For the sixth time in a year, a national survey has found many more Americans see a media bias to the left than to the right, and the latest poll released earlier this month by the Sacred Heart University Polling Institute, discovered "significantly declining percentages of Americans saying they believe all or most of media news reporting," with MSNBC (at a piddling four percent) and PBS (three percent) the least trusted for accurate reporting. Fox News, at 27 percent, was the most trusted, way ahead of second-best CNN at 14.6 percent. The Fairfield, Connecticut university's January 8 press release reported: "Just 19.6 percent of those surveyed could say they believe all or most news media reporting. This is down from 27.4 percent in 2003."

By a three-to-one margin "Americans see news media journalists and broadcasters (45.4 percent to 15.7 percent) as mostly or somewhat liberal over mostly or somewhat conservative," but for NPR and the New York Times recognition of a liberal tilt is closer to four-to-one.

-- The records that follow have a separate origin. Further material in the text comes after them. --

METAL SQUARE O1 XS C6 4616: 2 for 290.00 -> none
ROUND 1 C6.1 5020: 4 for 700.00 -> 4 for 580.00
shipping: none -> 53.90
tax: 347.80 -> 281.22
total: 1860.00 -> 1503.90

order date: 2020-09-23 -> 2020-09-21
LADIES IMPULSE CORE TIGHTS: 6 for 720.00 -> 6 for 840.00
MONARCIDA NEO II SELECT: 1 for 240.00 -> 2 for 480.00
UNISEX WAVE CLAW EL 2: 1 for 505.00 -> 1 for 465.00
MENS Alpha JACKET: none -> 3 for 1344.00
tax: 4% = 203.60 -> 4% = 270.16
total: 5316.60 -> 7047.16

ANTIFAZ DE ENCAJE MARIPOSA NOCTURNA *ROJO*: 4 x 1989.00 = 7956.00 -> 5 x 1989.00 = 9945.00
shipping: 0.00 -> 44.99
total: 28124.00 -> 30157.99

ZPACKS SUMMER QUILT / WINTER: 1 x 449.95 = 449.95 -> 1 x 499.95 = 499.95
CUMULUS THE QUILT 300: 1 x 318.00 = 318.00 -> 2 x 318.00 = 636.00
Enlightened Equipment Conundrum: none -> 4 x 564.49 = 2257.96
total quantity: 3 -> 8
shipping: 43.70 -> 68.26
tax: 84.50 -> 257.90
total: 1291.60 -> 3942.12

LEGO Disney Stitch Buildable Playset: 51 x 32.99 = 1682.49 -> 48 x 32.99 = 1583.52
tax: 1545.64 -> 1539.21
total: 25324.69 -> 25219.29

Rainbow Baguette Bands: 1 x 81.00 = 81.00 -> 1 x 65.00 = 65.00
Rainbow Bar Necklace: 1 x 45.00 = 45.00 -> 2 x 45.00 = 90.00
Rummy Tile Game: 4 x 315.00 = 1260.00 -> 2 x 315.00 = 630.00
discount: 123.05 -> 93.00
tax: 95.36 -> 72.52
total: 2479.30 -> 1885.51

Check that posting for a rundown of the previous five surveys: www.mrc.org

The January 21 "Grapevine" segment item from Bret Baier:

Another national survey has found that more Americans believe the news media leans more to the left than to the right. The study by Sacred Heart University Polling Institute found 45.4 percent of the respondents think journalists and broadcasters are mostly or somewhat liberal. Just 15.7 percent think they are conservative. 44.9 percent view CNN as liberal; 41.9 believe the New York Times leans left; 40.3 for National Public Radio and 38.8 for MSNBC. Now, 48.7 percent said Fox News is mostly or somewhat conservative.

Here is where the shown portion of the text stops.